_TASK INSTRUCTIONS_: Below is a listing. Set down exactly the lines from the one containing "border-bottom: 1px solid #cfcfcf;" through the one containing "margin-left: 26px;", both ends included, and leave out the rest.

_EXTRACTED DATA_:
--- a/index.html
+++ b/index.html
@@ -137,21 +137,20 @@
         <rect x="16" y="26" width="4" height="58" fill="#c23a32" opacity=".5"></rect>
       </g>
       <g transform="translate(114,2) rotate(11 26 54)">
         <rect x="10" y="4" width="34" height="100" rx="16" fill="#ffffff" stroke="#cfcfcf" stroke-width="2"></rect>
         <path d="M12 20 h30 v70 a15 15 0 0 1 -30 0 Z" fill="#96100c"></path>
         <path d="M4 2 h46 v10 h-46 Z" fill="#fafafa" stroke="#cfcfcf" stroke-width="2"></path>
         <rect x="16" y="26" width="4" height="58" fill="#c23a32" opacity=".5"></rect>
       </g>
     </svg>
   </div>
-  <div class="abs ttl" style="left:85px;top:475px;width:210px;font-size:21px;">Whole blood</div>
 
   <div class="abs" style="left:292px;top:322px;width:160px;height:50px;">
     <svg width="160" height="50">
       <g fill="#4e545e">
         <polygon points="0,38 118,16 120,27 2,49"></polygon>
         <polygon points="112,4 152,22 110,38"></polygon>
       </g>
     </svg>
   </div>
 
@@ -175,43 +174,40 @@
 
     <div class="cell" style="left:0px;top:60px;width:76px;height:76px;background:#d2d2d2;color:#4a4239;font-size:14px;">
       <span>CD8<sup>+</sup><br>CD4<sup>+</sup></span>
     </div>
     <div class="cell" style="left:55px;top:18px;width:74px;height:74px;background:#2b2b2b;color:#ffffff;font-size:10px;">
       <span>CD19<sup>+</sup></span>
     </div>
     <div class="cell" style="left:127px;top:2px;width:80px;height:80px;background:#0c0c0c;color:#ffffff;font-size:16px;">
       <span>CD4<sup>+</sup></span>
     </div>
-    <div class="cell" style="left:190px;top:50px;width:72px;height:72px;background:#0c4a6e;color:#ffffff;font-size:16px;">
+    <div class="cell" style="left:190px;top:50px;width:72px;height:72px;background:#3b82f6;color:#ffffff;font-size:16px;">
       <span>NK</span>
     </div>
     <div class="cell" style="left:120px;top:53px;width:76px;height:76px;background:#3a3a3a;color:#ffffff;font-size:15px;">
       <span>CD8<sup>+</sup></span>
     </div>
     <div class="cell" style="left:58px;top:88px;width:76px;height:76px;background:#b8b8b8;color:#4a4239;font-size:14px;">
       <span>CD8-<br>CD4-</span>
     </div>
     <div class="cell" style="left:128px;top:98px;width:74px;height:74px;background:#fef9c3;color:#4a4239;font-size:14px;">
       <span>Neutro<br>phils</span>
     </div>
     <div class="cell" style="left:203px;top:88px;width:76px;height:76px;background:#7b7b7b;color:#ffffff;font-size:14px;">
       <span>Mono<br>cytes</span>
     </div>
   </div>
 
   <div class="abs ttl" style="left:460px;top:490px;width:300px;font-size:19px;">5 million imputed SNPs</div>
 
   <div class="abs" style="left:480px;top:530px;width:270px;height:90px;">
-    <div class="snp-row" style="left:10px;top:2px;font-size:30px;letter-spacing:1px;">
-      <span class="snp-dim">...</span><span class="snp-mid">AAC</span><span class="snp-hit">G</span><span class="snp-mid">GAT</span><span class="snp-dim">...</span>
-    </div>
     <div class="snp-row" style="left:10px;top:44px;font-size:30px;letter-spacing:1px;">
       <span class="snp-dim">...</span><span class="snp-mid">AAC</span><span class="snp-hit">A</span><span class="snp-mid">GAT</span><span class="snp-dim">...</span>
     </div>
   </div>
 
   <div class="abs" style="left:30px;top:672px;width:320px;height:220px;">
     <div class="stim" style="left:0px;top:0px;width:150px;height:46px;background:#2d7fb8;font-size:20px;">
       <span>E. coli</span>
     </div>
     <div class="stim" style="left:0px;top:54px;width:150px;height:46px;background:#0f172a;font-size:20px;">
==
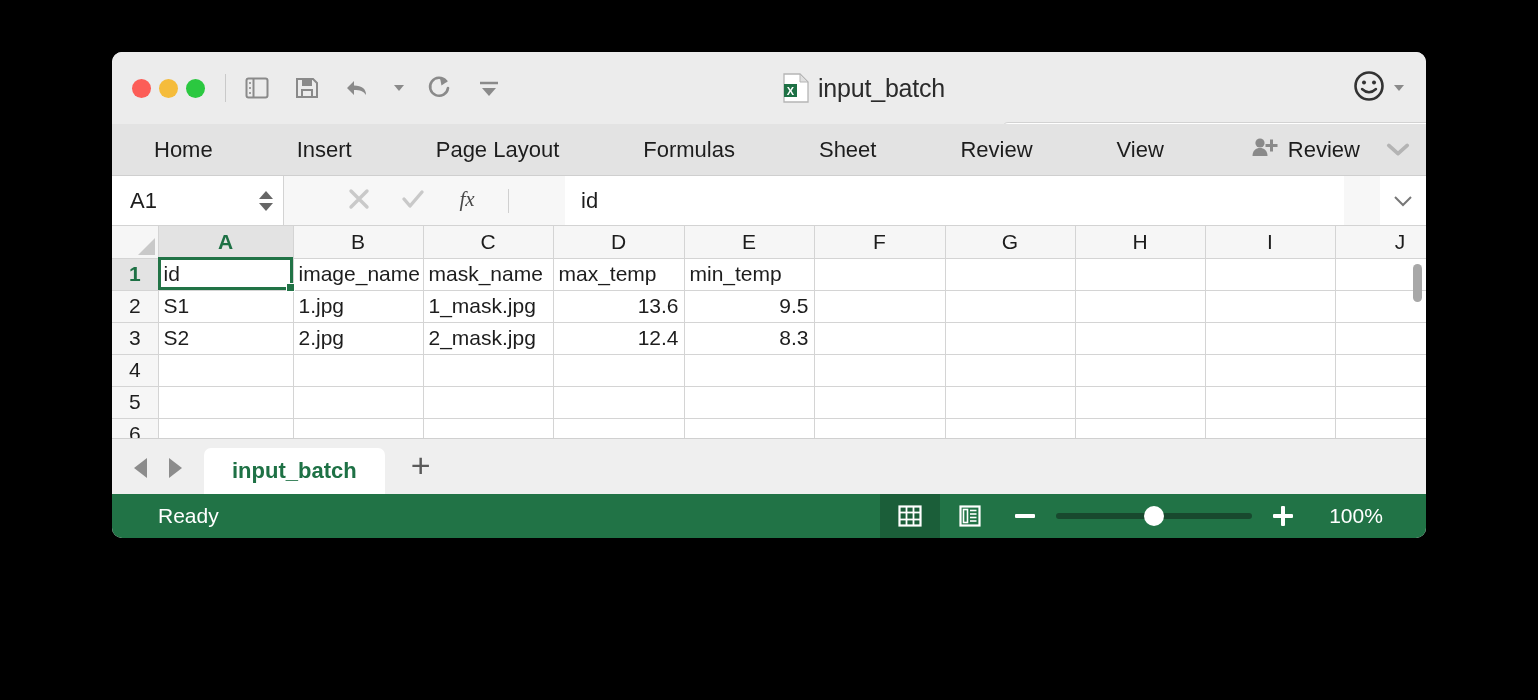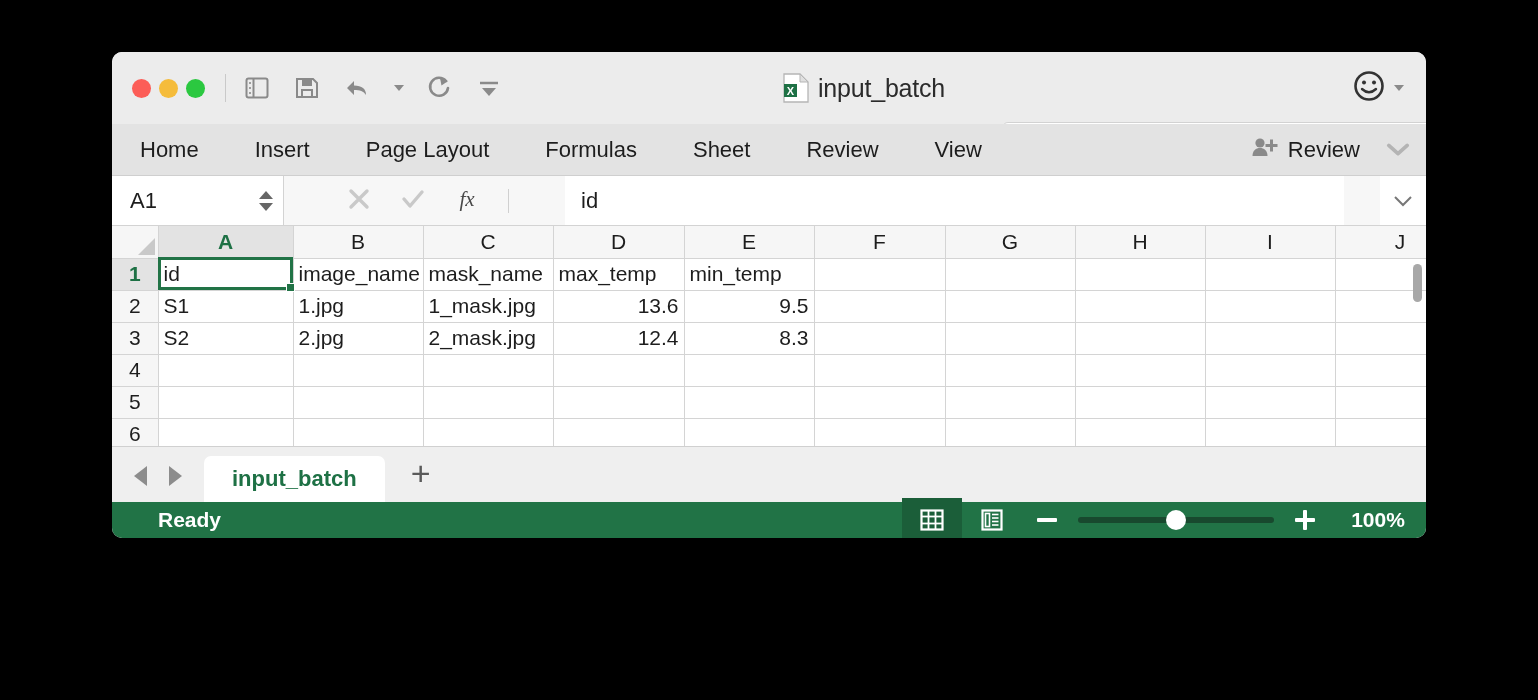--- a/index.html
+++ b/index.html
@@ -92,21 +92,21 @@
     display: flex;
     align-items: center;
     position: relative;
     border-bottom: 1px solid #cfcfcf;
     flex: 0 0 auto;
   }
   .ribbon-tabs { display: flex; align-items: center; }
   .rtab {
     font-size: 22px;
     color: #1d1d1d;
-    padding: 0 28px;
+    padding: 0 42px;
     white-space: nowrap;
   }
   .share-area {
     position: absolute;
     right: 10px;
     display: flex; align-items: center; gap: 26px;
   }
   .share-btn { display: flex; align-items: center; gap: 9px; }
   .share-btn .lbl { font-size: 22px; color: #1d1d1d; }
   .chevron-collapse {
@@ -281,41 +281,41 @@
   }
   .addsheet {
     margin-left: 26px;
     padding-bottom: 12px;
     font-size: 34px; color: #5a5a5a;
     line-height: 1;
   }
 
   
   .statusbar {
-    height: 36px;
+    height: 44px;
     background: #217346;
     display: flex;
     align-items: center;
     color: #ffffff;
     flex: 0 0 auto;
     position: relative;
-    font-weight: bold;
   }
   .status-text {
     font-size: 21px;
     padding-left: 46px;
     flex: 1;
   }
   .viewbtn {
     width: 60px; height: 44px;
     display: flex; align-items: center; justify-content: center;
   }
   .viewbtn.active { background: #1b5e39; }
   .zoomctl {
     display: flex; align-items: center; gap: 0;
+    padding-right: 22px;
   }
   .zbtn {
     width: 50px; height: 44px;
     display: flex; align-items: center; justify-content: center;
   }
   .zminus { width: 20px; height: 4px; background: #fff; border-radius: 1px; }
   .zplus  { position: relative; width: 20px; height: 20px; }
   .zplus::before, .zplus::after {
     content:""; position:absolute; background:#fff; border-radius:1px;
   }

_RESPONSE_:
     border-bottom: 1px solid #cfcfcf;
     flex: 0 0 auto;
   }
   .ribbon-tabs { display: flex; align-items: center; }
   .rtab {
     font-size: 22px;
     color: #1d1d1d;
-    padding: 0 28px;
+    padding: 0 42px;
     white-space: nowrap;
   }
   .share-area {
     position: absolute;
     right: 10px;
     display: flex; align-items: center; gap: 26px;
   }
   .share-btn { display: flex; align-items: center; gap: 9px; }
   .share-btn .lbl { font-size: 22px; color: #1d1d1d; }
   .chevron-collapse {
@@ -281,41 +281,41 @@
   }
   .addsheet {
     margin-left: 26px;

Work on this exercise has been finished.